4.2.5. The influence of raw material size on extraction capability of total flavonoid content
The material's size and shape are a constraint. The size of the raw material influences the contact area between the material and the solvent, which in turn influences the extraction procedure. In general, the higher the extraction capacity, the smaller the material size, due to the increased contact area between the solvent and the material. As a result, the solvent easily penetrates the material and diffuses the solutes out. In this experiment, we sieved through three sieve hole diameters:
1mm or less, 1 to 3mm, and 3 to 5mm, before immersing the sample in 90% ethanol for 20 hours at a 10/1 (ml/g) ratio to determine the difference when extracting at various sizes. The results are illustrated in Figure 12 below:
Figure 12. The influence of Material size on extraction capability of total flavonoid content
Note: the letters a, b represent the significant difference at the 5% significance level.
37 Figure 12 demonstrates that the flavonoid content varies with size. It can be seen that if the size is larger, the extraction capability will be low. To be more specific, when extracted with each sizes, the flavonoid content were 0.450±0.012, 0.351±0.02, 0.385±0.012 (mg/g) respectively. The highest flavonoid content was obtained at 0.450±0.012 (mg/g) in fine powder with a size less than or equal to 1mm. When statistics are processed, extracting with sizes less than or equal to 1 mm differ from those with sizes ranging from 1 to 3 mm or 3 to 5 mm at the significance level of 5%.
As a result, in order to maximize extraction efficiency, size of 1 mm or less is the best choice for the next experiment.
4.2.6. The effect of magnetic stirring on the extraction capacity of total flavonoid content
The mixing of the raw materials has a significant impact on extraction efficiency because the diffusion of essential oils in the raw materials into the solvent is facilitated by frequent mixing of the raw materials and the solvent. As a result, we investigated the effect of magnetic stirring on the ability to extract flavonoids at a rate of 10/1 ml/g while immersing at room temperature during 20 hours (stirring 5 hours each time) to see if the total flavonoid content was greater or lower. The following image 13 shows the test results:
Figure 13. The influence of magnetic stirrer on the total flavonoid content
38 Note: the letters a, b represent the significant difference at the 5% significance level.
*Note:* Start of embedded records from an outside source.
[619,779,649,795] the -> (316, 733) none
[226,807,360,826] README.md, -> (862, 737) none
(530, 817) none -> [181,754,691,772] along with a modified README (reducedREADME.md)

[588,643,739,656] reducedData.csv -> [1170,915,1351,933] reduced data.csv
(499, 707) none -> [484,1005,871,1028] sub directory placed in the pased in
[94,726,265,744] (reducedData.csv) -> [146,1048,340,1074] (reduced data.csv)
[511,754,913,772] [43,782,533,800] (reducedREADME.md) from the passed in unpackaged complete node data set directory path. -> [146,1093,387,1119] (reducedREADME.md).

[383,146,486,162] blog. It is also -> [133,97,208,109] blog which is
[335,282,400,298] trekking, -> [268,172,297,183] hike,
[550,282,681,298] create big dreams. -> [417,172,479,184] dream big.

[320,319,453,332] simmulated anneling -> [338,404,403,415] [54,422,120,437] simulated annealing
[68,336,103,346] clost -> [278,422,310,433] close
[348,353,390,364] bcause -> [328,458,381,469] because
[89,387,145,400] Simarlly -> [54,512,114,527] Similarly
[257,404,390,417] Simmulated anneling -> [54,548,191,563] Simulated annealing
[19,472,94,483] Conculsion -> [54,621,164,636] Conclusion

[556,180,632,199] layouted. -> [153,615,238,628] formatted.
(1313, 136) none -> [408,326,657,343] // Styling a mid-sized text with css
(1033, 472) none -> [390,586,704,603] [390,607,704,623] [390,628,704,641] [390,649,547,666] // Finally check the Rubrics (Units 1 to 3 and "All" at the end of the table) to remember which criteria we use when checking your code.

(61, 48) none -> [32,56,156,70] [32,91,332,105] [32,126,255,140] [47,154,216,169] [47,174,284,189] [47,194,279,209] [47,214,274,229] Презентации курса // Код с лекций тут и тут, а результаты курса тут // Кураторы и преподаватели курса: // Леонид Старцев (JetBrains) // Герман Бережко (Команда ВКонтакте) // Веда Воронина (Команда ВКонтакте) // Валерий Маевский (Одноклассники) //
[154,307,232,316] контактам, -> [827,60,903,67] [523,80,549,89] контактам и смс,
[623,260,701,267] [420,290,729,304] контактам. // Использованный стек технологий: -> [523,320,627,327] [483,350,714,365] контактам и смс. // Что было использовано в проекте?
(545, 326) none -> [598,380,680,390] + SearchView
Figure 13 shows that the total flavonoid content under the effect of magnetic stirrer is 0.557 ± 0.005 mg/g and of no magnetic stirrer is 0.452±0.018 mg/g. After analytical processing, the results between the effects of magnetic stirring and no magnetic stirring have a difference at the 5% significance level.
As a result, in order to maximize extraction efficiency, we chose to use magnetic stirrer to contribute to the extraction process of total flavonoid.